Identifying potential key metabolic pathways and biomarkers in glaucoma: a systematic review and meta-analysis.

Abstract

Background: Glaucoma, a leading cause of irreversible blindness worldwide, is characterised by retinal ganglion cell degeneration. Increasing evidence points to metabolic dysfunction, particularly mitochondrial dysfunction, as a contributing factor to glaucomatous neurodegeneration. This systematic review and meta-analysis aimed to identify key metabolic pathways and biomarkers associated with primary open-angle glaucoma (POAG).

Methods: A systematic literature search was conducted to identify studies measuring metabolites in plasma and aqueous humour from patients with POAG using metabolomics techniques. Enrichment analyses for significantly increased metabolites were conducted using MetaboAnalyst. Meta-analyses were performed using random-effects models to calculate effect sizes for metabolites reported in at least three studies.

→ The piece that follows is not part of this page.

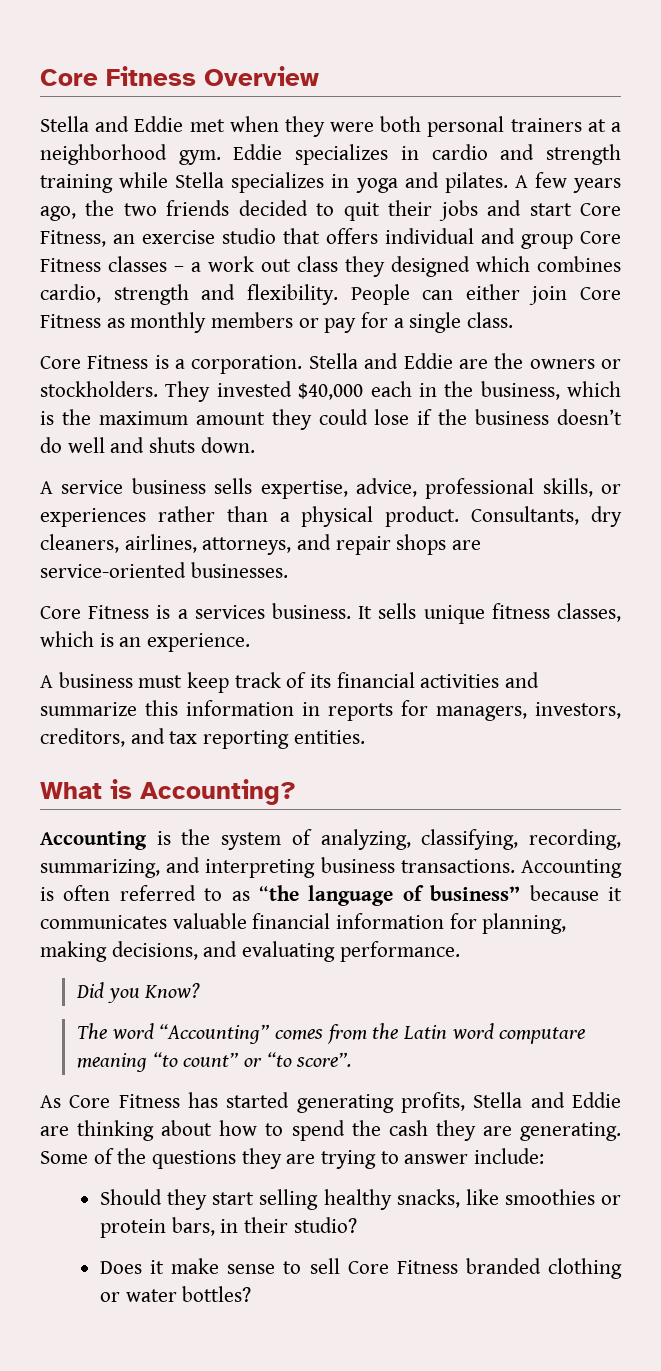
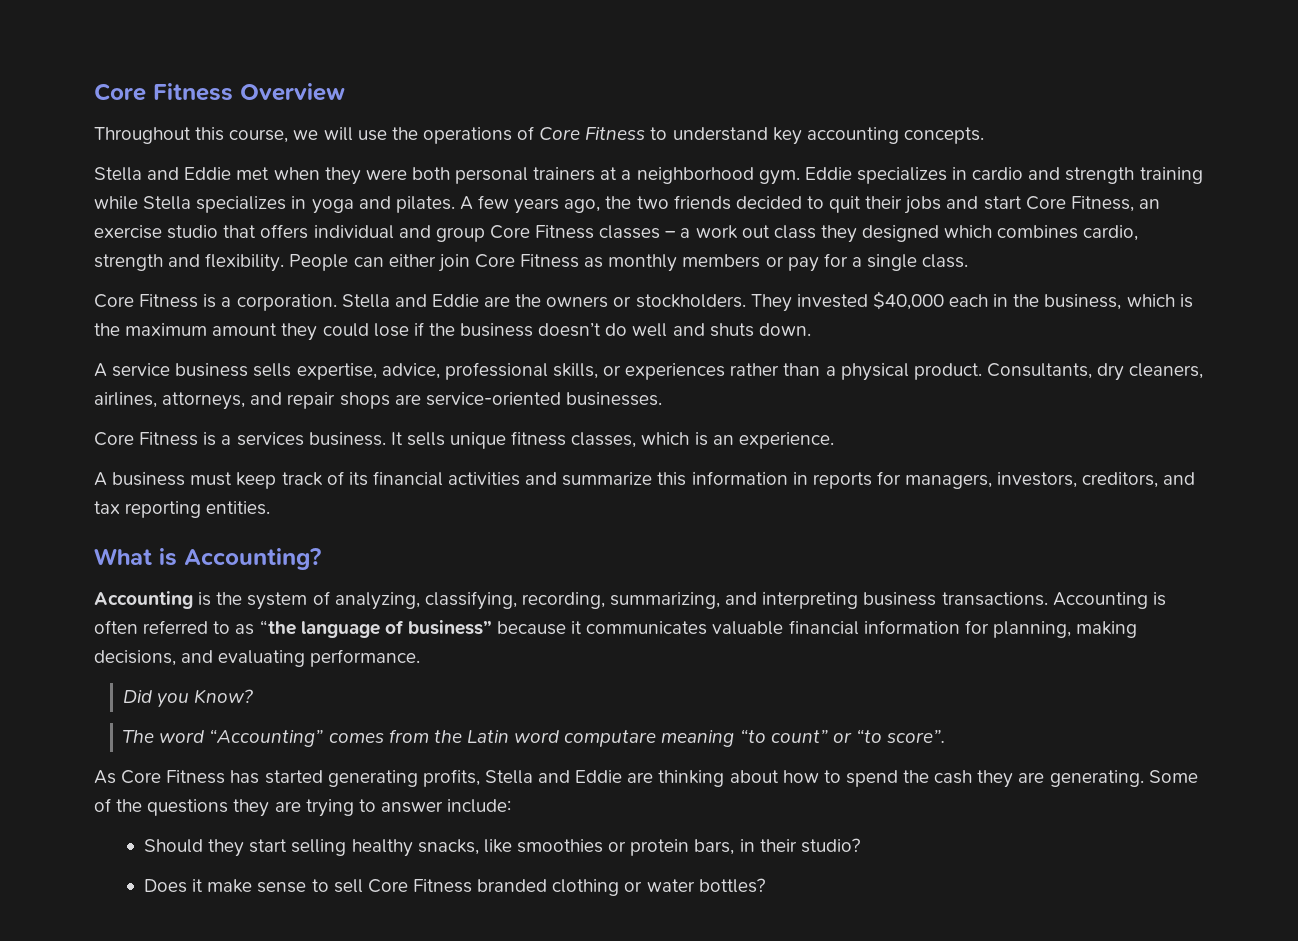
+ Throughout this course, we will use the operations of Core Fitness to understand key accounting concepts.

Results: 17 studies involving patients with POAG were included. Pathway analysis revealed significant enrichment of the arginine and proline metabolism pathway in both aqueous humour and plasma. Additionally, the phenylalanine metabolism pathway was enriched in plasma. These pathways are associated with oxidative stress and neurodegeneration, both of which are key factors in POAG pathology. Meta-analysis identified several significantly elevated metabolites, including lysine, glutamine, alanine, histidine, carnitine and creatinine in aqueous humour, as well as methionine in plasma.

Conclusions: This study underscores the central role of metabolic dysfunction in POAG, highlighting specific metabolites and pathways that could serve as biomarkers for early diagnosis and therapeutic intervention. Future research should prioritise longitudinal studies and untargeted metabolomic profiling to further deepen our understanding of metabolic changes and their contributions to glaucoma progression.

Prospero registration number: CRD42024512098.